7/12/08

07/12/08_3 The Birth of the Clinic

When I first met Judith Farquhar in her office in the deep winter of 2006, my heart beated quickly and I lingered outside the Anthropology building in U of C and my body trembled. I, the ignorant inquirer of my unknown future, would meet the famous scholar whose recent work Appetite: Food and Sex in Postsocialist China seemed both intriguing and elusive to me. Our meeting that day turned out to be brief and unsuccessful, with me asking stupid questions and her caught in a bad cold, our conversation interrupted by my silence and her coughs. When I left her office in dismay, I only remembered one message: "haven't read any Foucault? Read some Foucault."

With this prescription in mind, I felt greatly frustrated by Paul Rabinow's The Foucault Reader and Byron Goods' book. It's just too difficult for me to make sense of. I largely gave up applying to anthropology programs because of my initial frustration on Foucault..

That's why I felt especially relieved when I finished reading my first Foucault book, The Birth of the Clinic, from back to back. Now I can see why this man was so influential and why Judith asked me that question while deeply troubled by her running nose. His prose was so difficult yet so fascinating. The word 'gaze' that he used so often in this book is the best description of what I felt: Foucault's own gaze into the obscure past of modern medicine, the illuminating, penetrating, and unforgiving gaze. Precise, painful, yet so beautiful. There's indeed something special about this man.

Skipping a lot of detailed narratives, I tried to grasp his main arguments. First, I found his theory of three layers of spatialization in medicine quite useful: 1) the 2-dimensional spatialization of diseases in the intellectual landscape of nosology and categories; 2) the 3-dimensional localization of diseases in the actual human body; 3) the social spacialization of healing institutions and associated infrastructures. I found most history of medicine monographs can be characterized accordingly. While Professor Kuriyama's work mainly discussing the conjunction of the first and the second layer, Charles E. Rosenberg's work basically concerned the third. So where am I? It's an important question to ponder from now on.

Second, I could see Foucault's effort to locate the "mutating" moment of medicine to the late-18th century France, and the particular connection with the Enlightenment and the French Revolution during that time. I was surprised to learn that universities were shut down at that time, and it provided an unprecedented chance for physicians to abolish established Galenic systems and experiment under a new light. I cannot list all details here, but it intrigued me to probe into the social history of French Revolution and the rejection of a consistent, homogenous "western" system of medicine as oppose to a similarly consistent "Eastern" one.

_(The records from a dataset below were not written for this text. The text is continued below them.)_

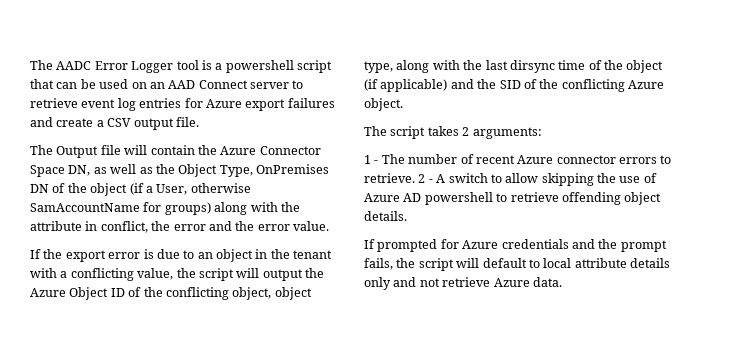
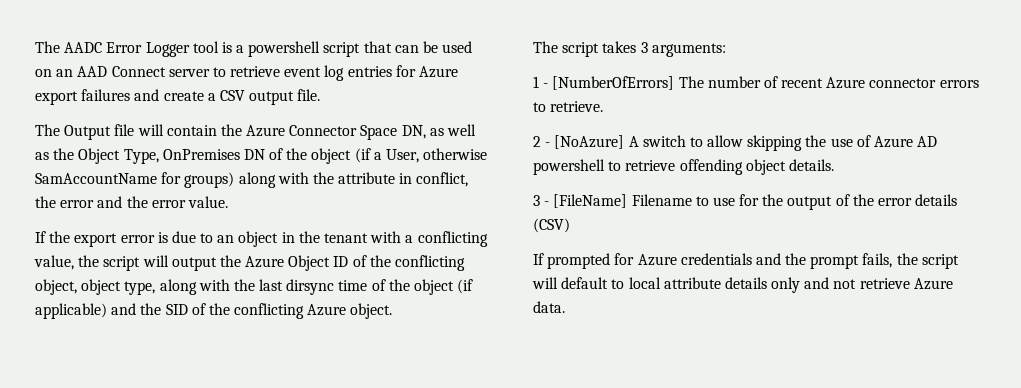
[462,127,470,136] 2 -> [640,42,648,53] 3
(379, 162) none -> [552,76,675,90] [NumberOfErrors]
(415, 178) none -> (604, 106) //
(433, 181) none -> [554,135,625,149] [NoAzure]
(407, 216) none -> [533,194,958,210] [533,218,570,233] // 3 - [FileName] Filename to use for the output of the error details (CSV)

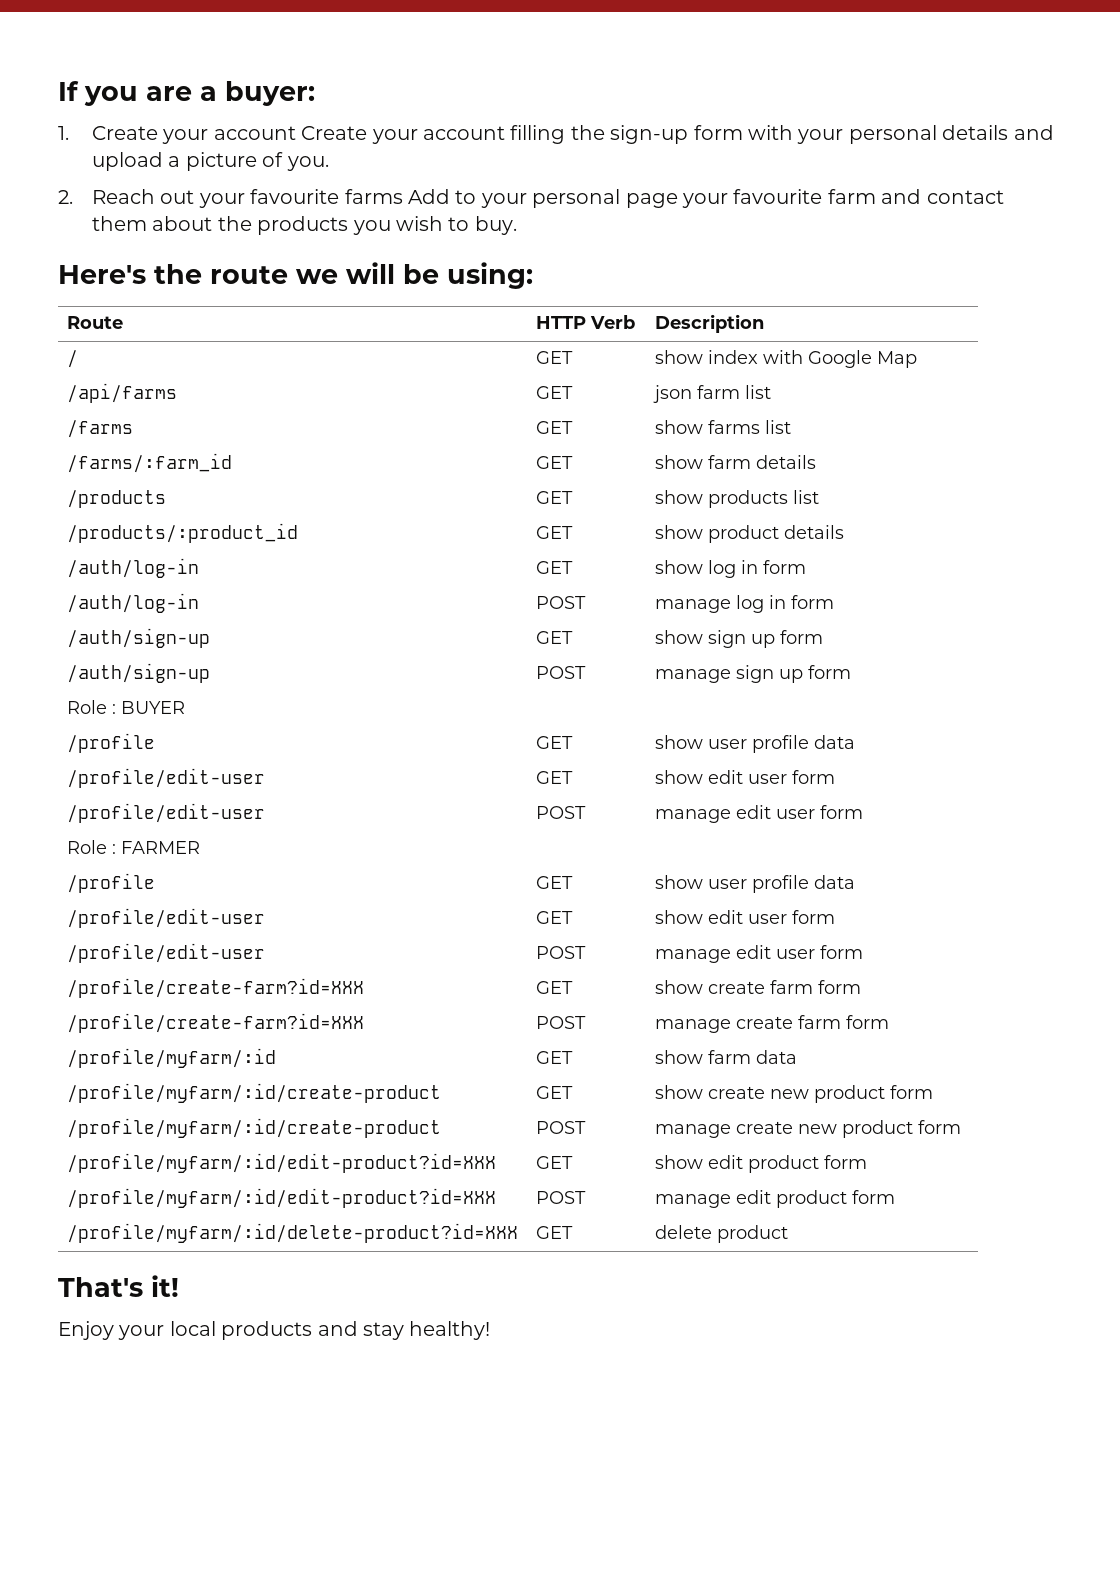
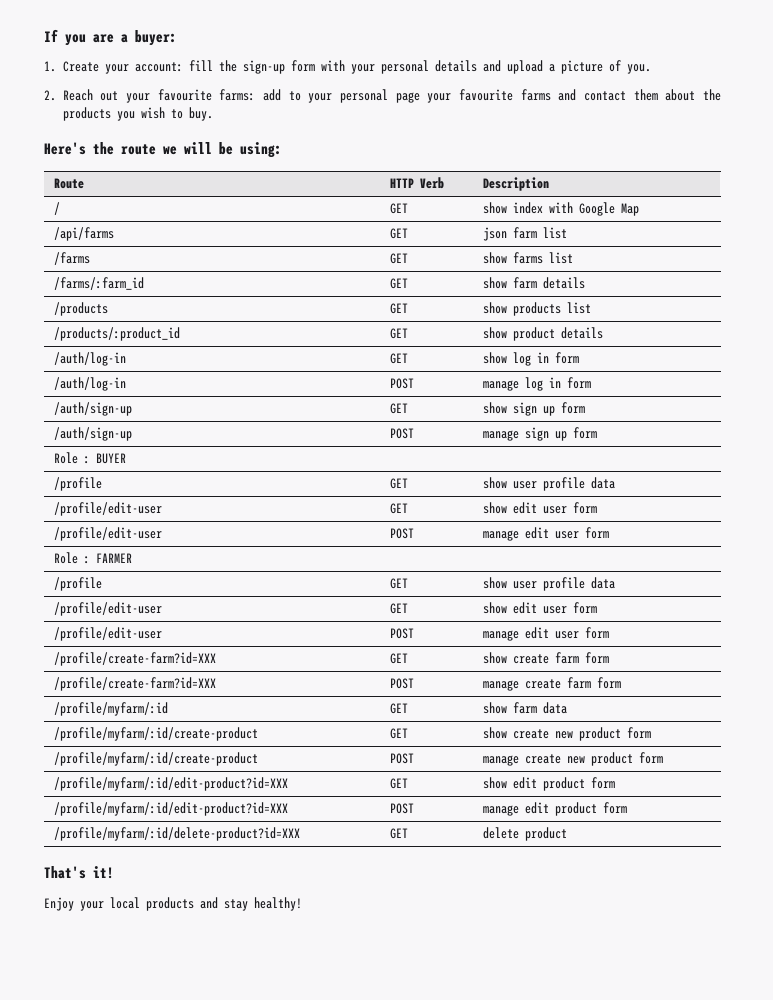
[213,125,566,144] account Create your account filling -> [134,60,213,72] account: fill
[344,189,450,204] farms Add -> [219,89,282,101] farms: add
[827,189,876,204] farm -> [520,89,551,101] farms

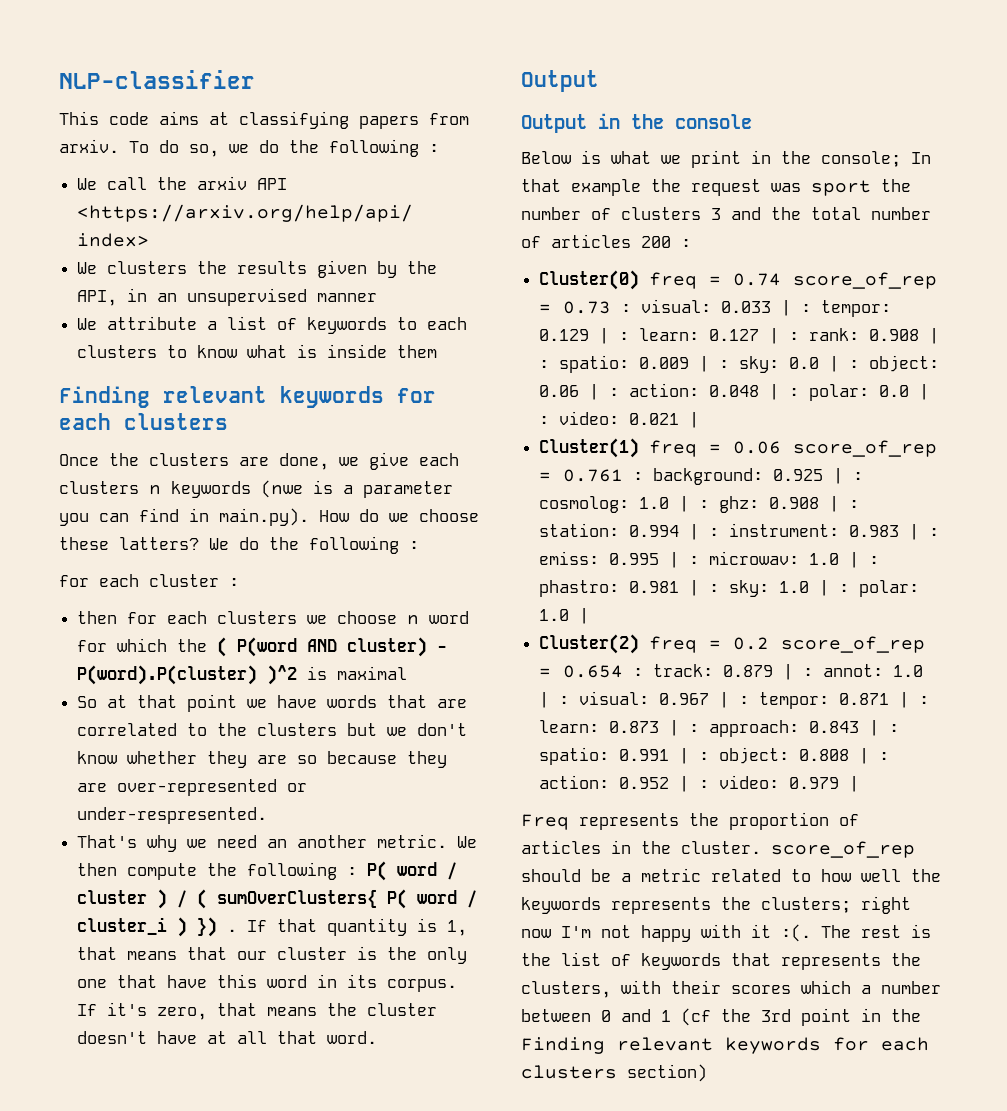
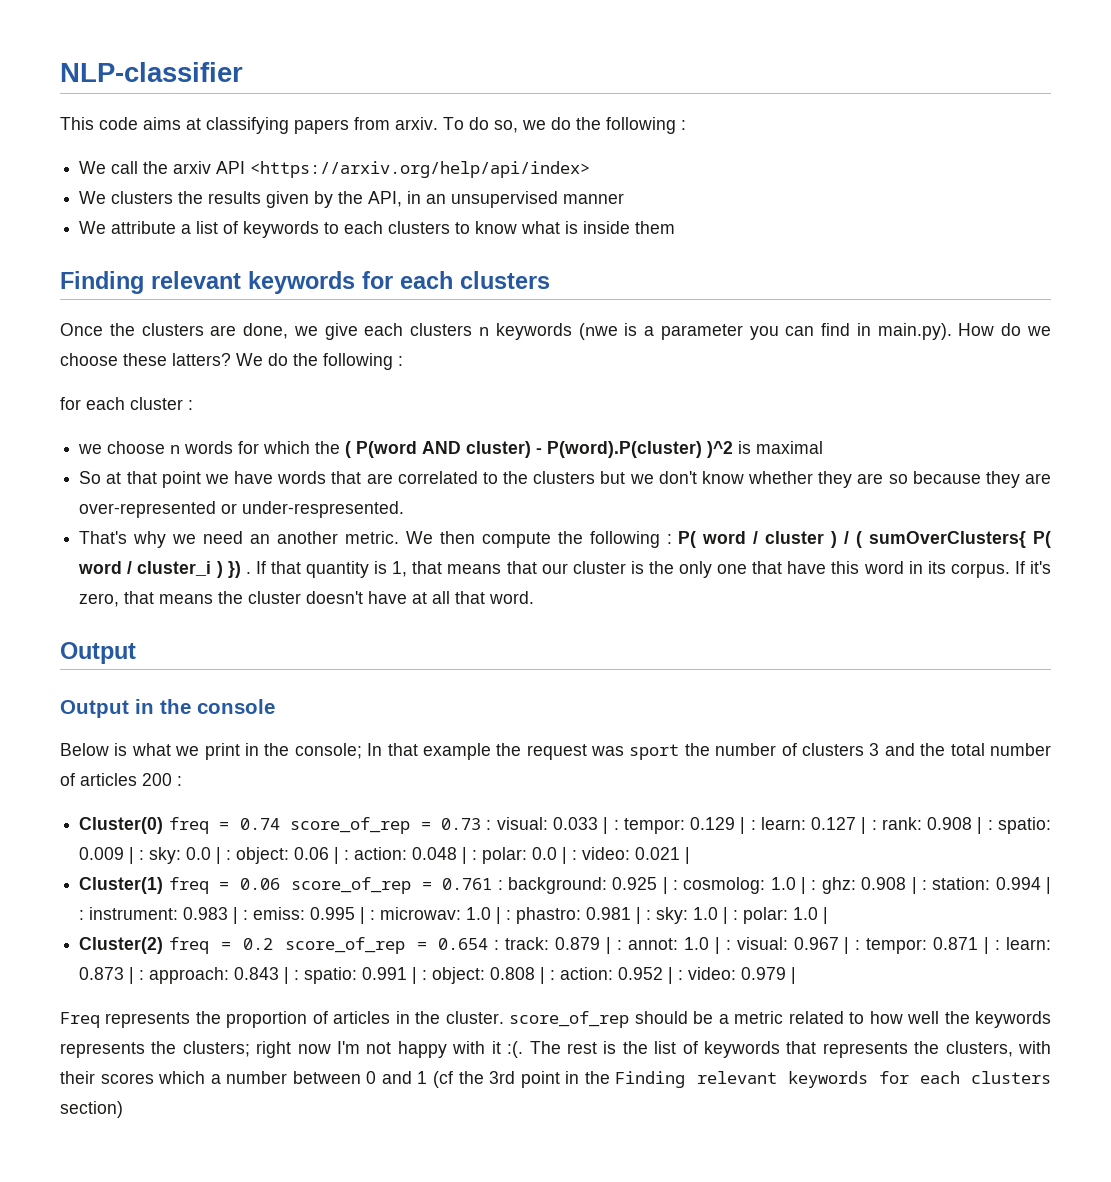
[77,611,298,624] then for each clusters -> (193, 405) none
[429,611,470,624] word -> [184,441,234,454] words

Thirdly, his discussion of the problem of medical professionalization, the dilemma between the necessity to create a privileged group with esoteric knowledge and the Revolution's claim to abolish all other guilds and old institutions. He termed it "the dictatorship of genius" and "the sovereign liberty of truth." Although he did not develop it further here, it is basically the source of the so-called "bio-power" in his other works.

I would finish for now by a quote reflecting the new light assumed by death, according to Foucault: "The living night is dissipated in the brightness of death." What doctors cannot know from a living patient could suddenly be revealed by dissecting his body after death. Death is no longer the ending point of all lives and diseases, but a point of departure in which new lights on life and disease could be harvested. I know I'll return to this book sooner or later, and hopefully, Foucault will not seem so overwhelming to me by then.